National coverage of Michelle Obama’s trip to communist China has been overwhelmingly glowing and shamelessly quiet on Team Obama’s decision to allow no press contingent to follow along, because the trip was apparently “not political.” The networks dutifully repeated that with no protest, despite more than 30 tweets from the First Lady’s account touting her trip.
But NPR’s Weekend Edition Sunday deserves some kind of booby prize for burying the story of the press pool-drowning. Anchor Rachel Martin blatantly discussed how the Chinese press was fascinated by the trip, while ignoring the restricted access of American journalists.
Martin acknowledged “There will undoubtedly be some sightseeing, but it's hard as the first lady of the U.S. to go to China and not dip into geopolitics at some point.” So she interviewed liberal journalist Evan Osnos of The New Yorker, who tangentially mentioned American journalists having access in China:
MARTIN: So what does a trip like this by Michelle Obama, what does it actually achieve? I mean, is this just about endearing her to the Chinese people? And what good does that do in real terms?
OSNOS: Well, the goal is what the White House describes as people-to-people diplomacy. But there are a couple of concerns. One of the concerns, of course, is that public diplomacy matters but it's not a substitute for policy. And so, there have been some commentators in the U.S. who have said there may be a way of the spirit of this broader subject of cultural and educational exchange, to talk about some of the things that are important to that. For instance, ensuring that American journalists have access to China.
Martin skipped that subject and turned to the apparently free-wheeling Chinese press under a communist regime:
MARTIN: How closely do the Chinese press scrutinize a trip like this? Are they really paying attention to every stop along the first lady's tour and trying to read things into it?
OSNOS: They have been, yeah.
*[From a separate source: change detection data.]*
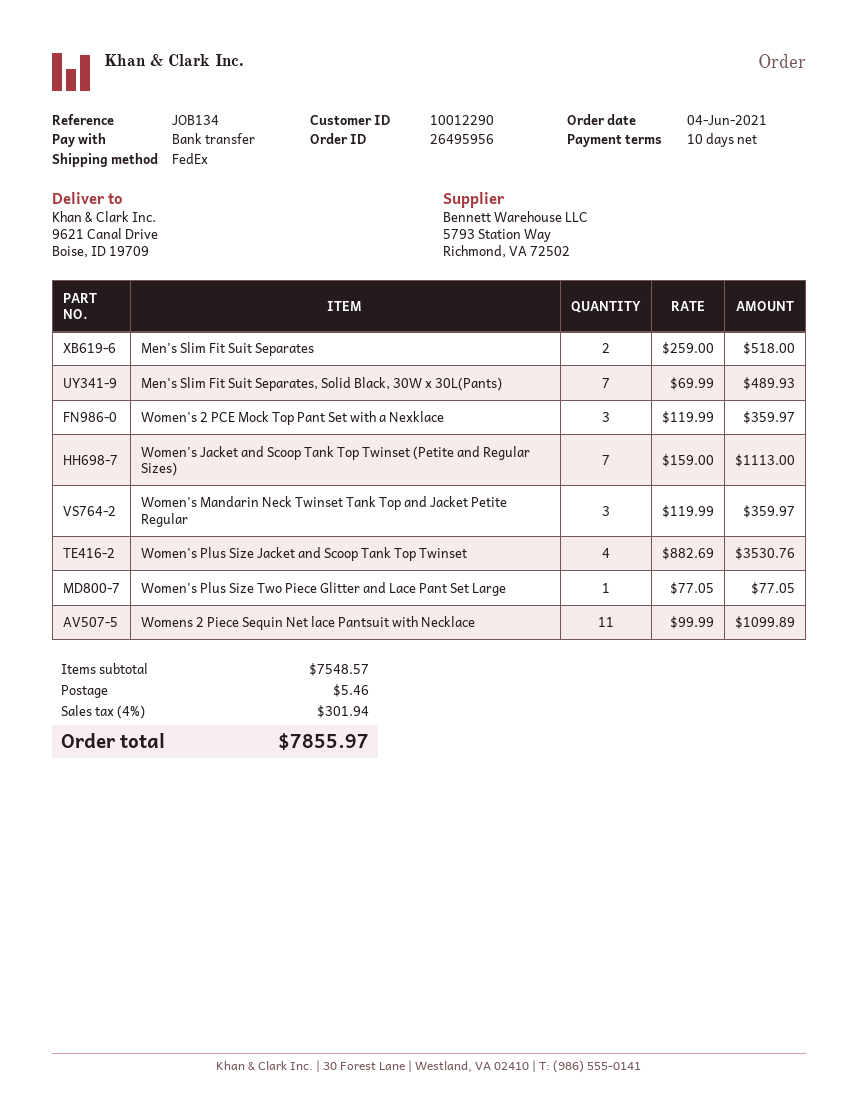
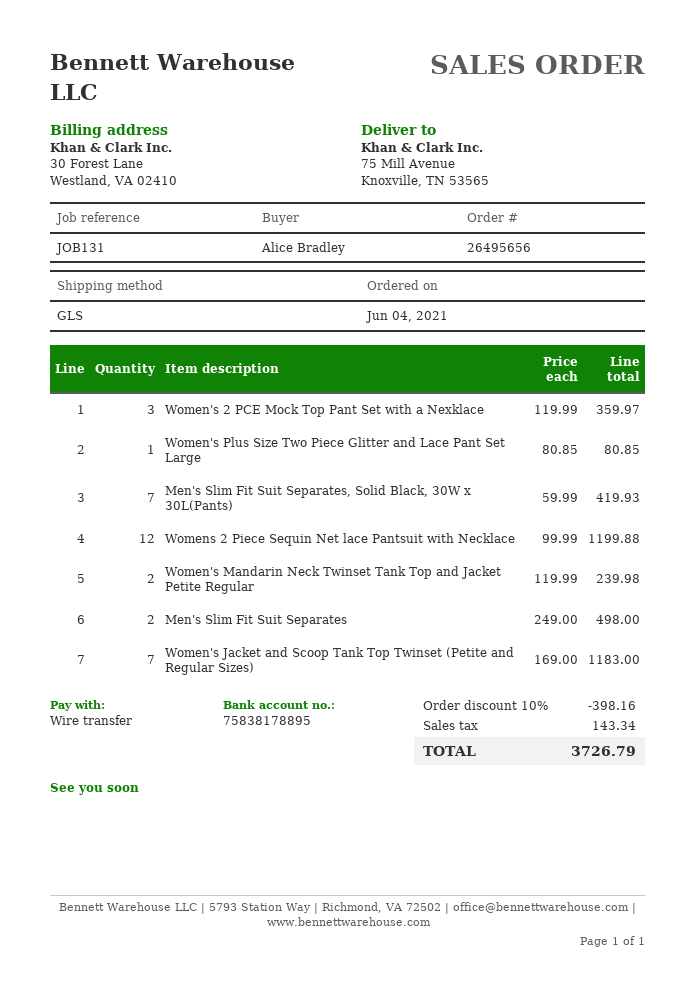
order number: 26495956 -> 26495656
reference: JOB134 -> JOB131
shipping method: FedEx -> GLS
ship to: 9621 Canal Drive, Boise, ID 19709 -> 75 Mill Avenue, Knoxville, TN 53565
Men's Slim Fit Suit Separates: 2 x 259.00 = 518.00 -> 2 x 249.00 = 498.00
Men's Slim Fit Suit Separates, Solid Black, 30W x 30L(Pants): 7 x 69.99 = 489.93 -> 7 x 59.99 = 419.93
Women's Jacket and Scoop Tank Top Twinset (Petite and Regular Sizes): 7 x 159.00 = 1113.00 -> 7 x 169.00 = 1183.00
Women's Mandarin Neck Twinset Tank Top and Jacket Petite Regular: 3 x 119.99 = 359.97 -> 2 x 119.99 = 239.98
Women's Plus Size Jacket and Scoop Tank Top Twinset: 4 x 882.69 = 3530.76 -> none
Women's Plus Size Two Piece Glitter and Lace Pant Set Large: 1 x 77.05 = 77.05 -> 1 x 80.85 = 80.85
Womens 2 Piece Sequin Net lace Pantsuit with Necklace: 11 x 99.99 = 1099.89 -> 12 x 99.99 = 1199.88
discount: none -> 10% = 398.16
shipping: 5.46 -> none
tax: 301.94 -> 143.34
total: 7855.97 -> 3726.79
The Chinese press has been very pleased by the design of this visit. One of the things that is interesting about this first lady on the Chinese side, Peng Liyuan, is that she's one of the first First Ladies that has ever really had a profile in China. Her predecessors were really anonymous figures. They played no role in public conversation, public debate. And what the Chinese government is trying to do is to create their own Michelle Obama. They want to create somebody who has a public profile because they recognize that Chinese people today expect more of their leadership.
You know, after all, this is a generation that uses the Web to be able to criticize, to talk about what it is that they want out of the people running the country. And on some level, for all of its misgivings about the United States, the Chinese government looks at what the Obama family represents in America and they want to replicate some of that.
Earlier, Martin tried to find big similarities between Mrs. Obama and Ling Piyuan, because they both have fashionable tastes:
MARTIN: Let's start with what's been called a meeting of the First Wives Club in Beijing. Michelle Obama spent a day with Chinese president's wife, who is known for her taste in fashion and the arts, as is the first lady. Is that all they have in common?
OSNOS: Well, actually, they have more in common than perhaps any previous first lady's ever had. If you think about it, Michelle Obama was a Harvard-trained lawyer who supported her husband when he was making his way through the State Senate in Illinois. And Peng Liyuan was arguably, China's most famous folk singer. And she was in a way the breadwinner for her family while her husband was making his way up the ranks of the Chinese Communist Party.
MARTIN: Hmm.
OSNOS: So they have something in common.